Check Point Research révèle six vulnérabilités critiques dans Microsoft Windows. Une faille dans le noyau Rust soulève de sérieuses inquiétudes.
Microsoft a publié un correctif attendu. 6 vulnérabilités de Windows ont été signalées par Check Point Research, dont une faille critique. Ces faiblesses exposaient les entreprises à des risques de plantage massif, d’exécution de code malveillant et de fuite de données sensibles. Cela illustre à la fois les défis techniques persistants de la cybersécurité et l’urgence d’une mise à jour immédiate.
Un bug inédit dans un composant Windows écrit en Rust
Parmi les découvertes, l’une attire particulièrement l’attention : « Check Point Research a découvert ce qui est probablement la première faille de sécurité publique dans un composant du noyau Windows écrit en Rust ». Ce langage est reconnu pour réduire les failles mémoire, longtemps considérées comme le talon d’Achille des logiciels. Pourtant, dans ce cas précis, au lieu de contenir l’erreur, Rust a déclenché un crash complet du système.

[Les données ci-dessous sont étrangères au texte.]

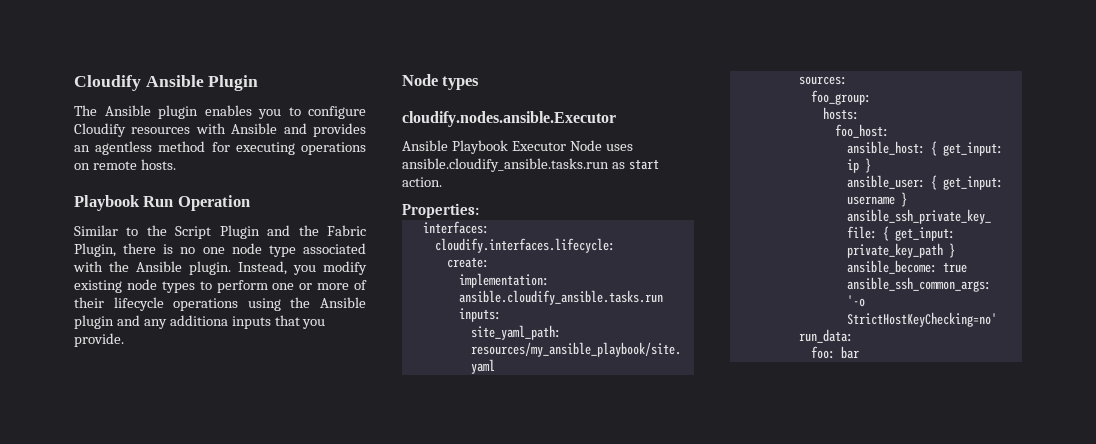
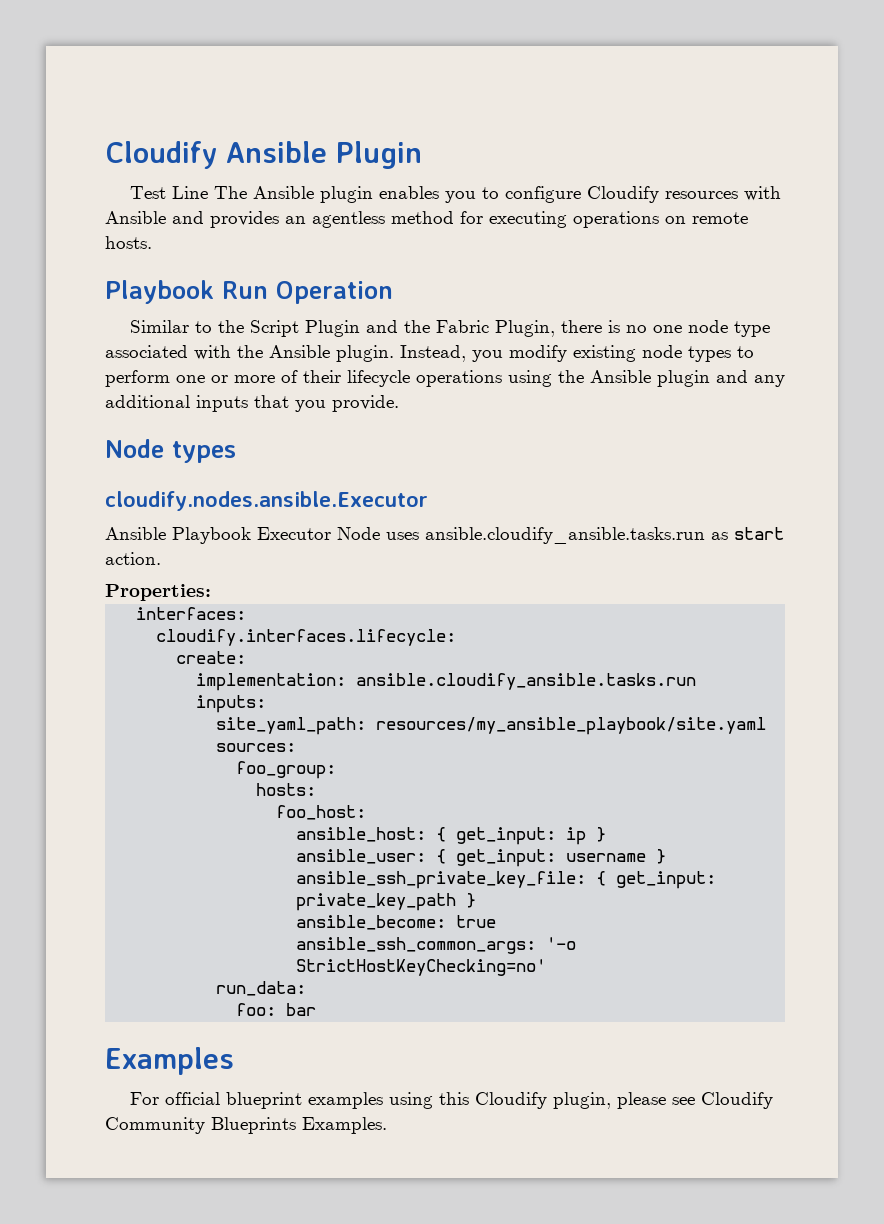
(259, 83) none -> [130,186,209,199] Test Line
[169,315,228,326] additiona -> [105,395,190,408] additional
(859, 352) none -> [105,1047,234,1075] [130,1092,774,1109] [105,1117,387,1134] // Examples // For official blueprint examples using this Cloudify plugin, please see Cloudify Community Blueprints Examples.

Cela a forcé un redémarrage brutal. Pour les organisations, l’impact potentiel est majeur : un attaquant pourrait exploiter ce bug afin de provoquer simultanément l’arrêt de multiples machines. Cela pourrait entrainer une paralysie immédiate des opérations. Cette révélation interroge sur les limites réelles des promesses de sécurité offertes par Rust et rappelle que l’innovation technologique ne dispense jamais d’une vigilance constante.

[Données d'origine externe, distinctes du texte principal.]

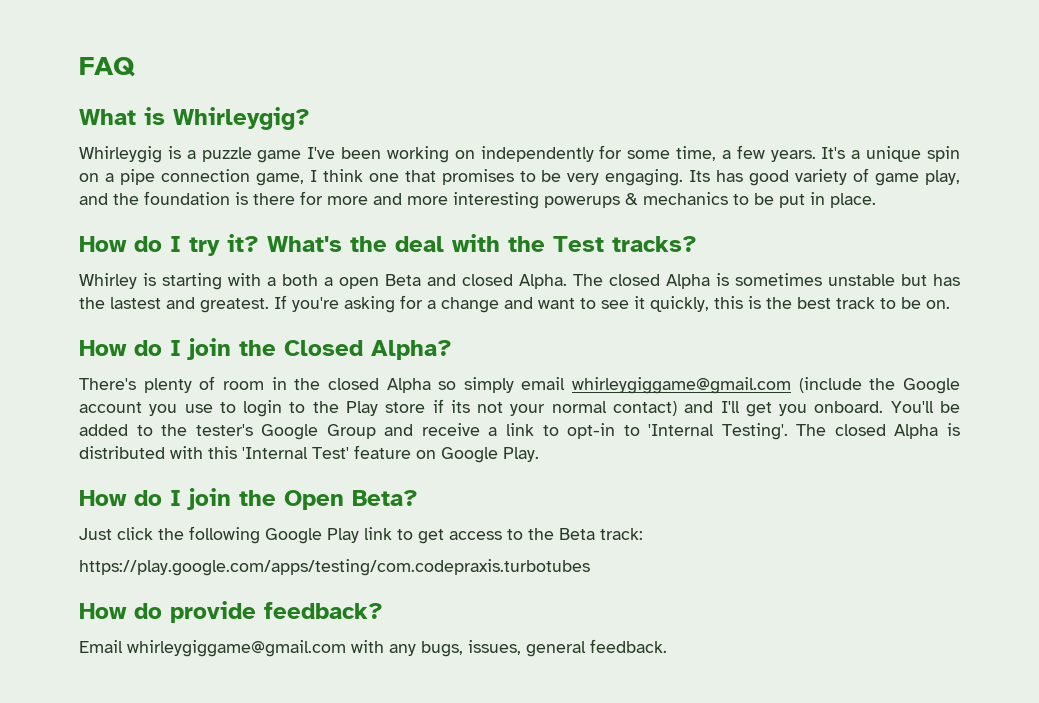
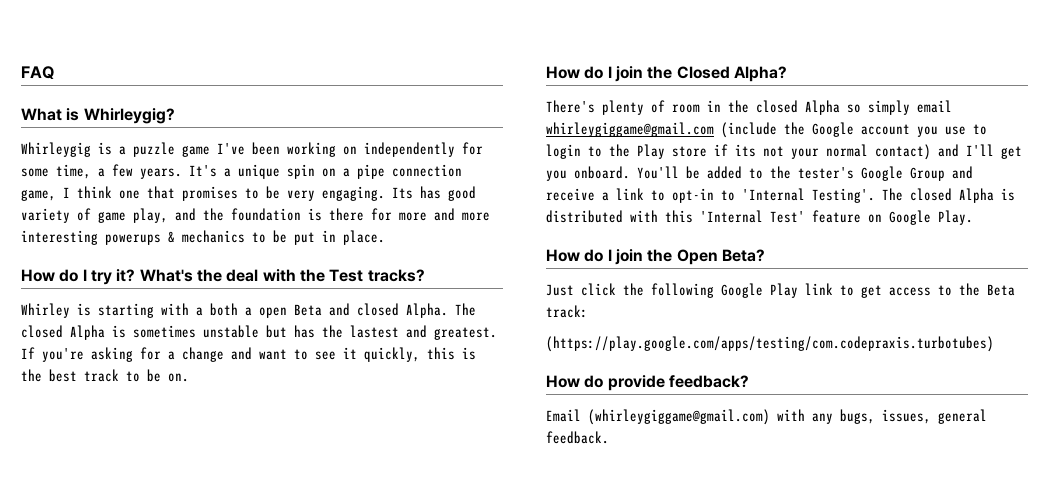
[79,559,590,576] https://play.google.com/apps/testing/com.codepraxis.turbotubes -> [546,336,994,352] (https://play.google.com/apps/testing/com.codepraxis.turbotubes)
[127,640,346,657] whirleygiggame@gmail.com -> [588,409,770,425] (whirleygiggame@gmail.com)

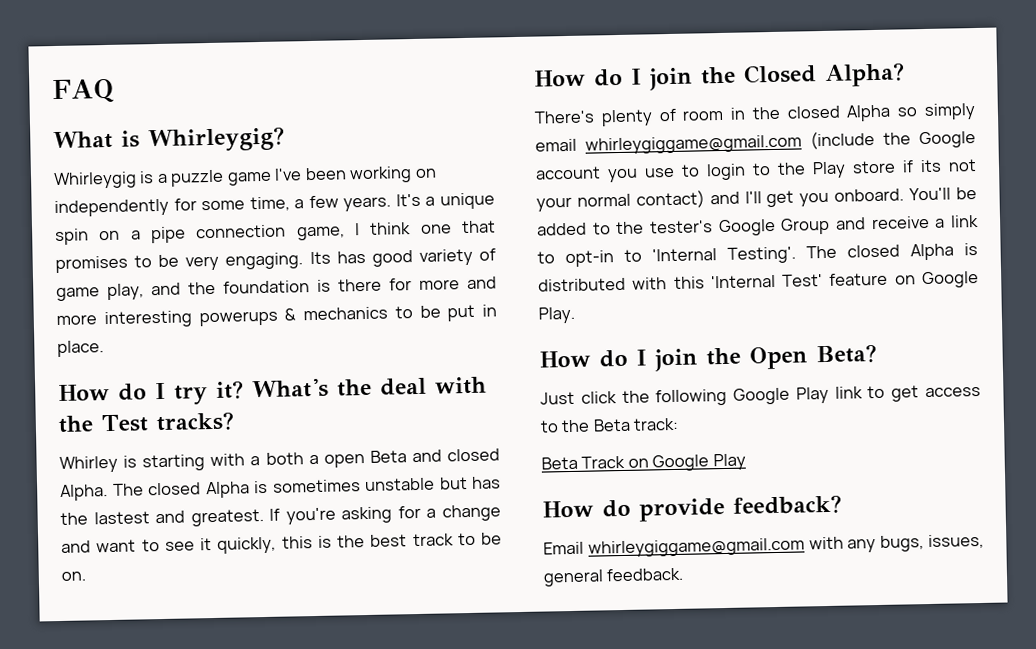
[546,336,994,352] (https://play.google.com/apps/testing/com.codepraxis.turbotubes) -> [541,453,746,472] Beta Track on Google Play
[588,409,770,425] (whirleygiggame@gmail.com) -> [587,537,805,558] whirleygiggame@gmail.com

Des vulnérabilités de corruption mémoire aux conséquences critiques
Deux autres failles classées parmi les plus graves (CVE-2025-30388 et CVE-2025-53766) ouvrent la voie à l’exécution de code arbitraire. En pratique, il suffit qu’un utilisateur ouvre un fichier piégé pour que l’attaquant prenne le contrôle total de la machine. « L’attaque repose sur l’ouverture ou le traitement d’un fichier spécialement conçu pour exploiter la faille », détaille Check Point Research.
Les scénarios d’exploitation sont inquiétants : installation de malwares, mise en place d’outils de prise de contrôle à distance, voire déploiement d’attaques destructrices à large échelle. Puisque les ransomwares et les intrusions ciblées explosent, ces vulnérabilités renforcent l’argument en faveur de politiques de mise à jour beaucoup plus rigoureuses. Elles illustrent aussi le dilemme permanent entre innovation logicielle et sécurisation des environnements professionnels.
Fuites d’informations : un risque sous-estimé mais réel
Les trois autres vulnérabilités recensées concernent également la corruption mémoire, mais mènent cette fois à des fuites d’informations. Si les fuites locales sont généralement jugées moins critiques, l’une d’elles (CVE-2025-47984) représente une menace bien plus élevée. Elle permet en effet « la fuite de mémoire à distance via le réseau. Cela expose potentiellement des données sensibles à un attaquant sans accès physique ».
Puisque la donnée constitue l’actif le plus stratégique des entreprises, cette capacité d’exfiltration distante est particulièrement préoccupante. Elle démontre que la compromission ne se limite pas toujours à un blocage de système, mais peut aussi se traduire par un espionnage discret et durable. Microsoft a réagi avec un correctif déployé lors du Patch Tuesday. Check Point, quant à lui, souligne que ses clients bénéficiaient déjà d’une protection active grâce aux mécanismes de prévention intégrés à ses solutions.
Article basé sur un communiqué de presse reçu par la rédaction.